With the first genuine smile I’ve let slip in days: “OK, OK, OK! I’ll do it!”

“Good.” His hands slide from my face as he briefly glances at my lips. I wipe the splattered clay from them with the back of my hand, grabbing paper towels from the pile between us with the other. His phone begins to vibrate again, and he wipes his hands off. “I should probably take this.” He gets up, shoulders tense.

“Yeah, sure,” I say quietly, pretending to be so engrossed with wiping the clay water off my cheeks that I haven’t noticed his sudden change in demeanor.

He slips out of the door onto the busy street outside. I watch as he paces in the early-evening glow through the glass facade of the pottery shop. His face is solemnly laced with a flash of frustration, pinching the bridge of his nose with his free hand. I make out the words “stay there,” followed by a concerned look as he hangs up and clutches the phone in his fist.

A few moments later he stalks back through the room looking like the slightly disheveled evil twin of the man who was trying to lighten my mood just a few moments ago. “I have to leave.”

His gaze drags between his phone and me as though looking at both simultaneously will teleport him into two places at once. His half-formed vase slumps over on the wheel from lack of physical attention.

I look up at him from the pottery wheel; from this angle I can see how tense his jaw is so I try and sound nonchalant: “Everything OK?”

He nods his head. “Yeah. Well... no, it’s fine. It’s my sister,” he says, knuckles white around his phone. He’s pretending to sound annoyed but there is a clear edge of urgency to his voice that makes the hairs on my arms stand at attention.

“Is she all right?”

He runs a hand through his thick, sandy hair. “I think so. She and her friends have racked up a huge bill at Matilda’s Bar. The manager isn’t letting her leave until she pays and her card isn’t working. She sounds kind of... out of it.”

He looks embarrassed, as if it’s not the first time something like this has happened. Matilda’s Bar is one of the more expensive of the trendy London drinking holes. I’ve never been there but have heard they’re more likely to check your follower count than your age upon entry.

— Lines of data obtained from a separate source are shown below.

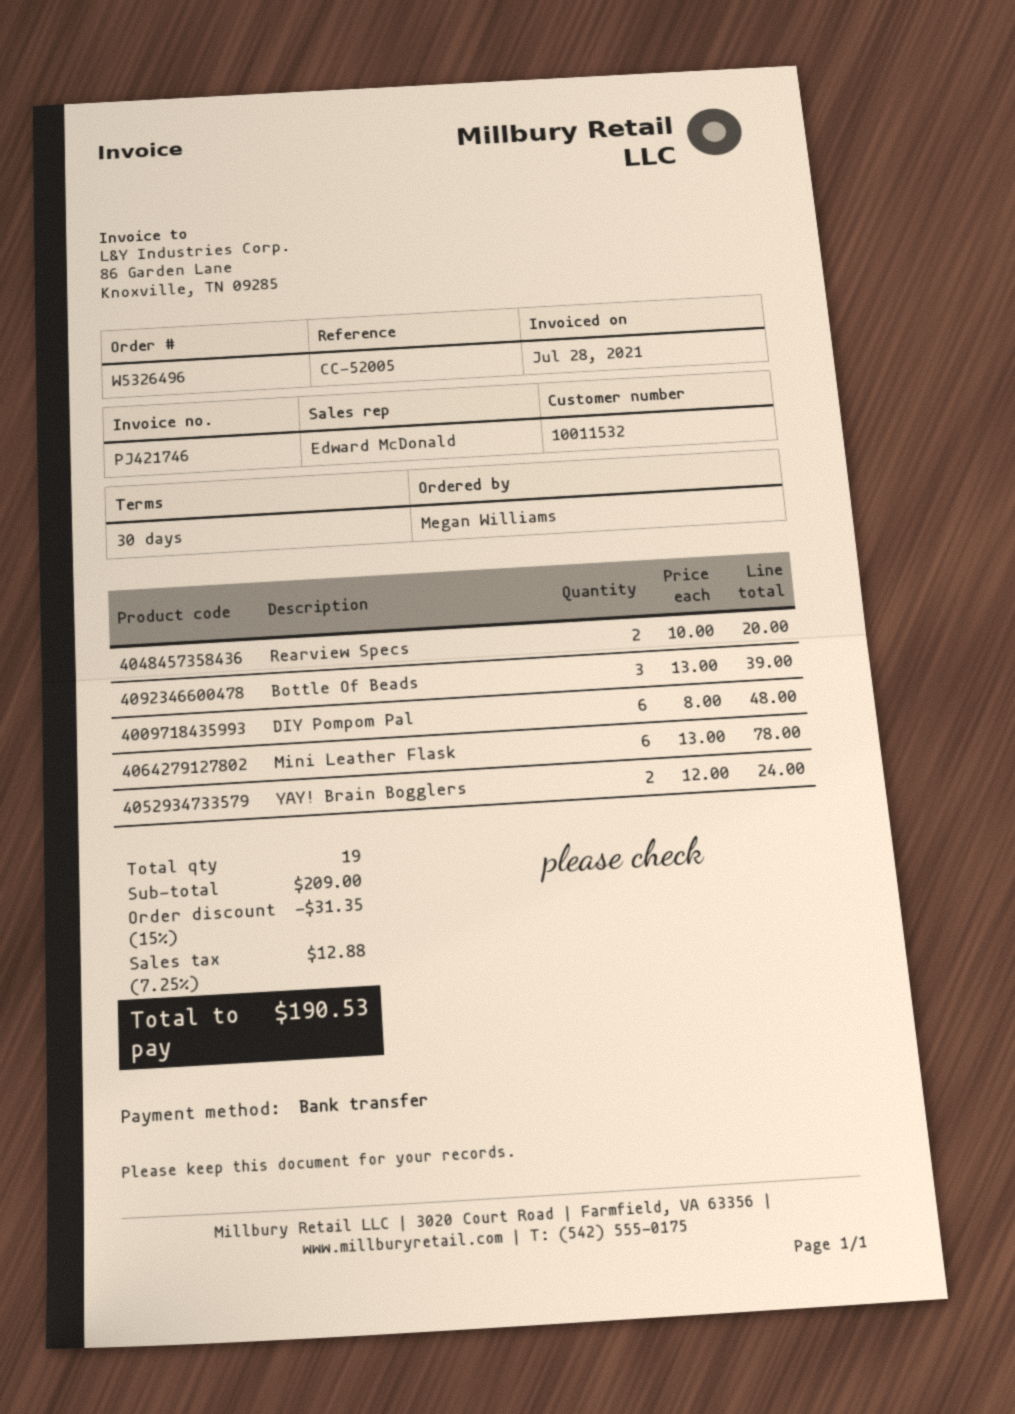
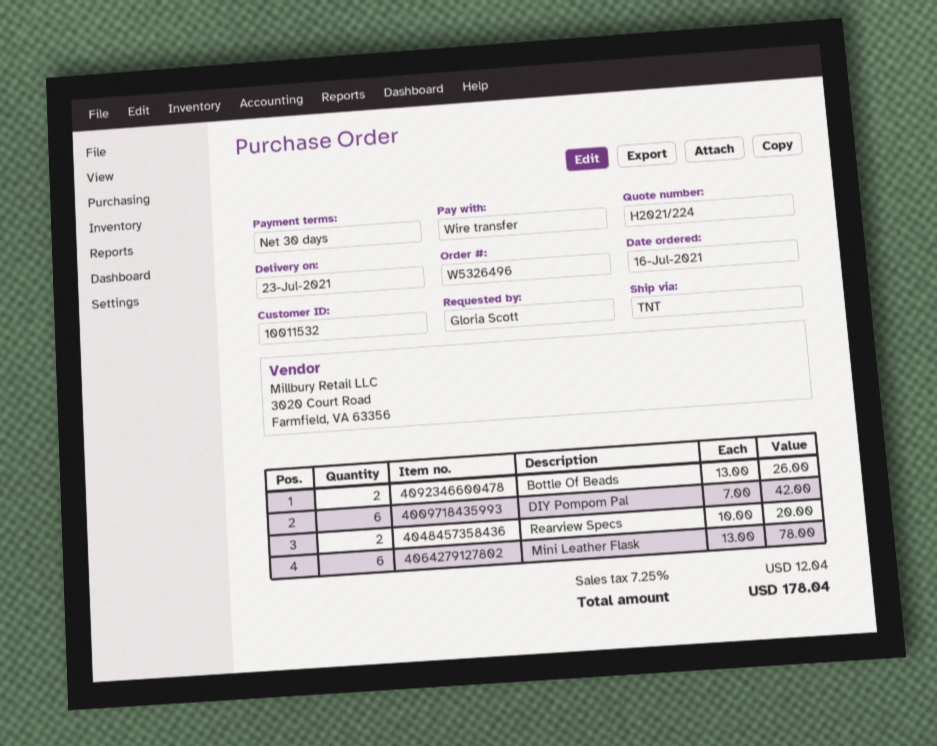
ordered by: Megan Williams -> Gloria Scott
Bottle Of Beads: 3 x 13.00 = 39.00 -> 2 x 13.00 = 26.00
DIY Pompom Pal: 6 x 8.00 = 48.00 -> 6 x 7.00 = 42.00
YAY! Brain Bogglers: 2 x 12.00 = 24.00 -> none
discount: 15% = 31.35 -> none
tax: 7.25% = 12.88 -> 7.25% = 12.04
total: 190.53 -> 178.04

Bancroft sighs and pops the buttons on his overalls, revealing a pristinely uncreased white shirt and tightly pleated suit trousers underneath like a stressed-out reverse Superman.

“I’ll come with you,” I say, yanking off my overalls too; my T-shirt and jeans are a stark contrast to his outfit. We look like a farmer and the guy who wanted to pave paradise to put up a parking lot.

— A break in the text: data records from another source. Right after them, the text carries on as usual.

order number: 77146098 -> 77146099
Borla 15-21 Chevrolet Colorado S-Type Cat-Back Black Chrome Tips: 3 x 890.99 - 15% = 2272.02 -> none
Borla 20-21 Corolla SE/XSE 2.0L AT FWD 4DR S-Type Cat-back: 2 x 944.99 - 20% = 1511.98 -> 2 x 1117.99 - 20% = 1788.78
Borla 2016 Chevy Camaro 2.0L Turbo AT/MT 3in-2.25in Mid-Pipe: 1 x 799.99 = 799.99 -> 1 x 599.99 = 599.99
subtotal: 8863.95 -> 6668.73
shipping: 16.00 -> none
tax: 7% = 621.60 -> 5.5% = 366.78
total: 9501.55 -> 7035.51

“No.” His voice is harsh but has a quality that makes me realize this is actually serious. Previously, if anything was causing him stress at work he would go into charm-bot mode and the Permasmirk would soon follow. Turning his work persona up to eleven to compensate for the panic going on behind the scenes in his brain. It dawns on me that this is the rare version of Bancroft I got a glimpse of after I fell on the hiking trail. Pure panic.

He’s saying he doesn’t need help but instead of leaving immediately he slides his hands into his pockets and waits for my response. I cross my arms and match his tense expression. “Do you really think you’ll be able to deal with the bar manager, your sister and her drunk friends on your own?”

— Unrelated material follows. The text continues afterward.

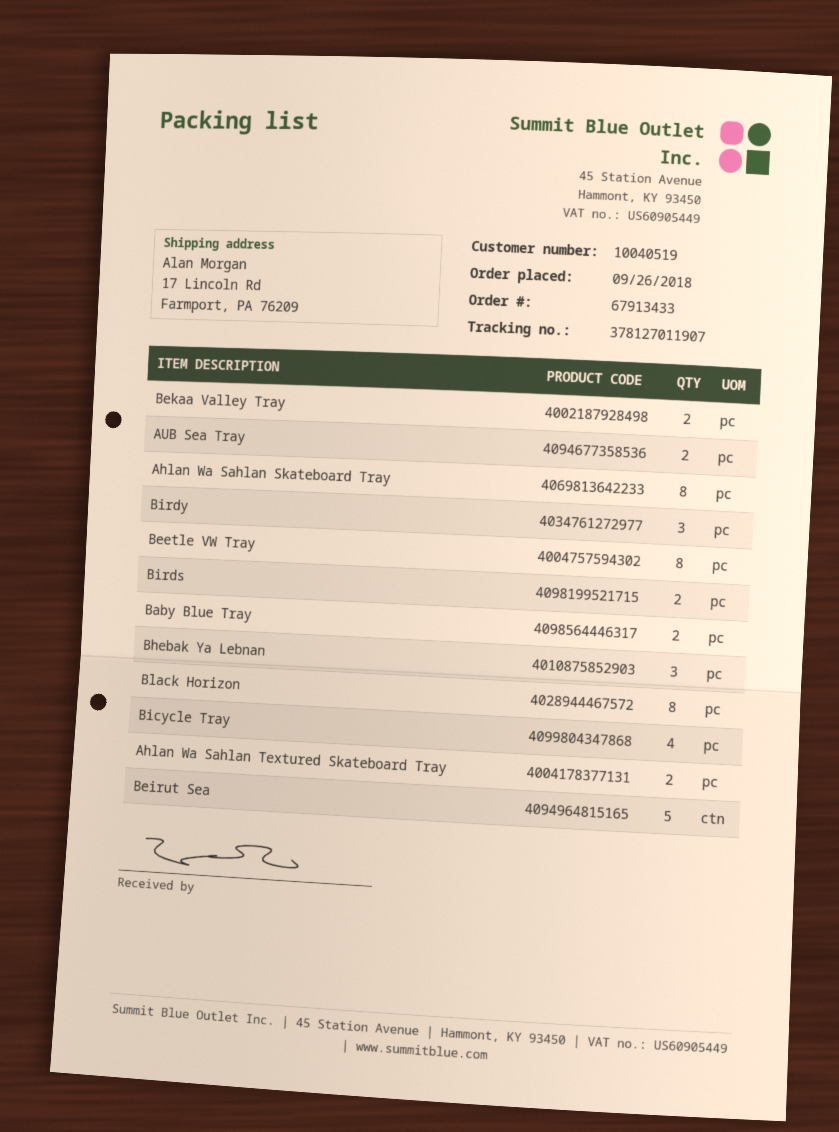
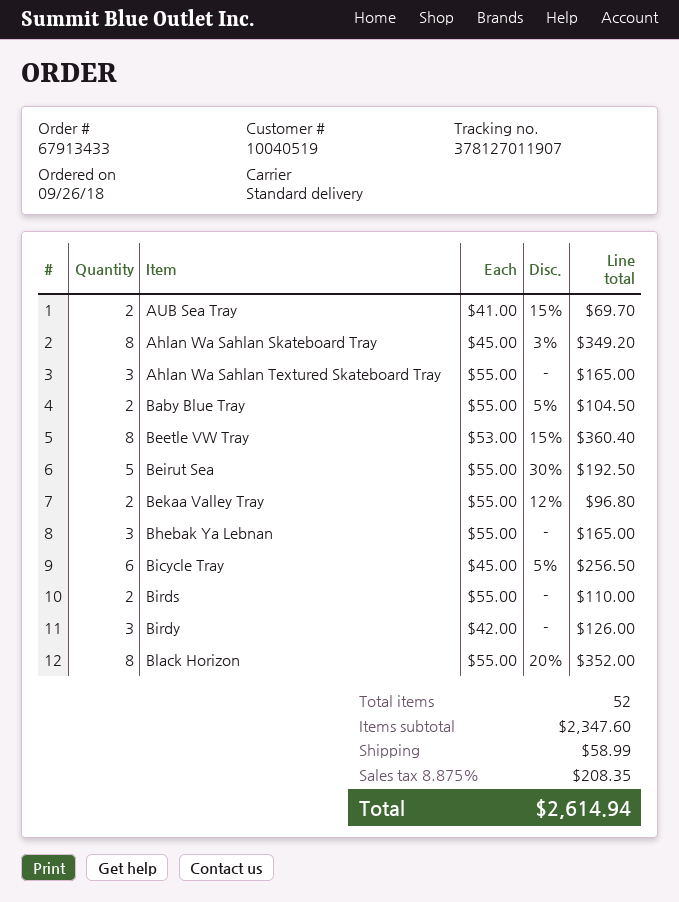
Bicycle Tray: 4 -> 6
Ahlan Wa Sahlan Textured Skateboard Tray: 2 -> 3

One side of his mouth twitches up in faux-nonchalance as he shrugs. “I’ve done it before.”

The overwhelming urge to put my hand on his arm swells inside me but I hesitate, and instead put on my best resolute voice and state, “Well, you shouldn’t have to. I’m coming.” Not waiting for his reply, I pick up my jacket, fold it over my crossed arms and nod toward the door. “Shall we?”

He says nothing but doesn’t protest as I give an apologetic “family emergency” explanation to Mellie with promises to talk further details via phone. She waves me off insistently as I follow him out of the building, into the back of a black cab.